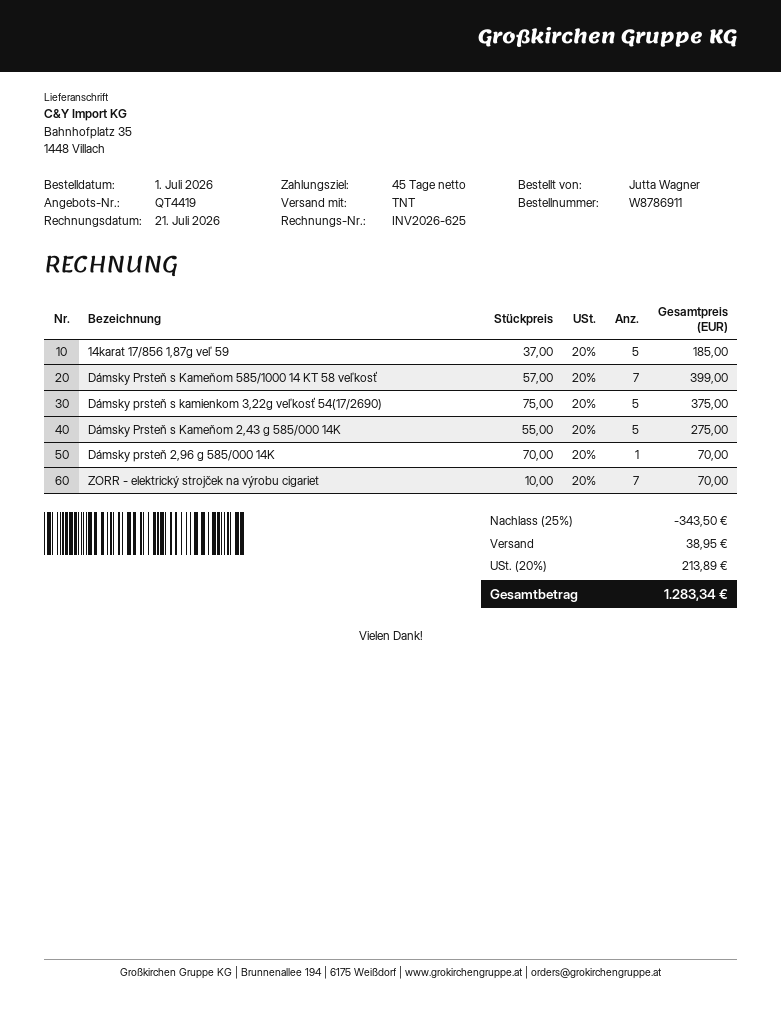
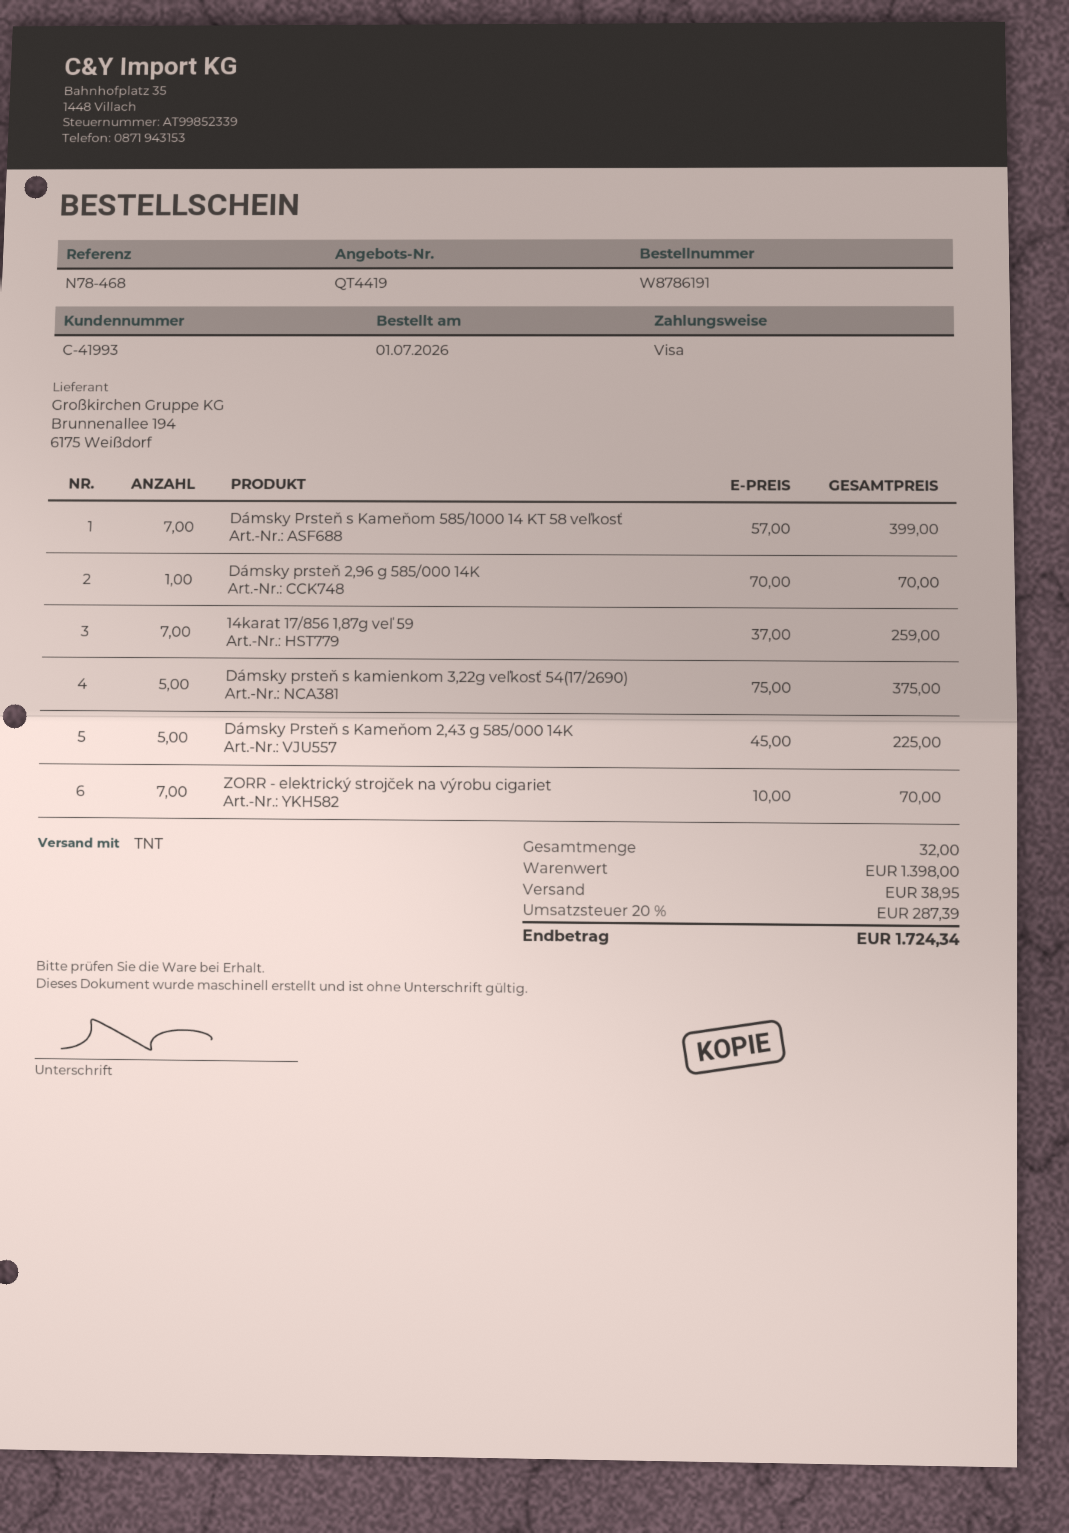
order number: W8786911 -> W8786191
14karat 17/856 1,87g veľ 59: 5 x 37.00 = 185.00 -> 7 x 37.00 = 259.00
Dámsky Prsteň s Kameňom 2,43 g 585/000 14K: 5 x 55.00 = 275.00 -> 5 x 45.00 = 225.00
discount: 25% = 343.50 -> none
tax: 20% = 213.89 -> 20% = 287.39
total: 1283.34 -> 1724.34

■ Task directions ■
Copy each line of the listing exactly, skipping any picture.

■ Solution to the exercise ■
order number: W8786911 -> W8786191
14karat 17/856 1,87g veľ 59: 5 x 37.00 = 185.00 -> 7 x 37.00 = 259.00
Dámsky Prsteň s Kameňom 2,43 g 585/000 14K: 5 x 55.00 = 275.00 -> 5 x 45.00 = 225.00
discount: 25% = 343.50 -> none
tax: 20% = 213.89 -> 20% = 287.39
total: 1283.34 -> 1724.34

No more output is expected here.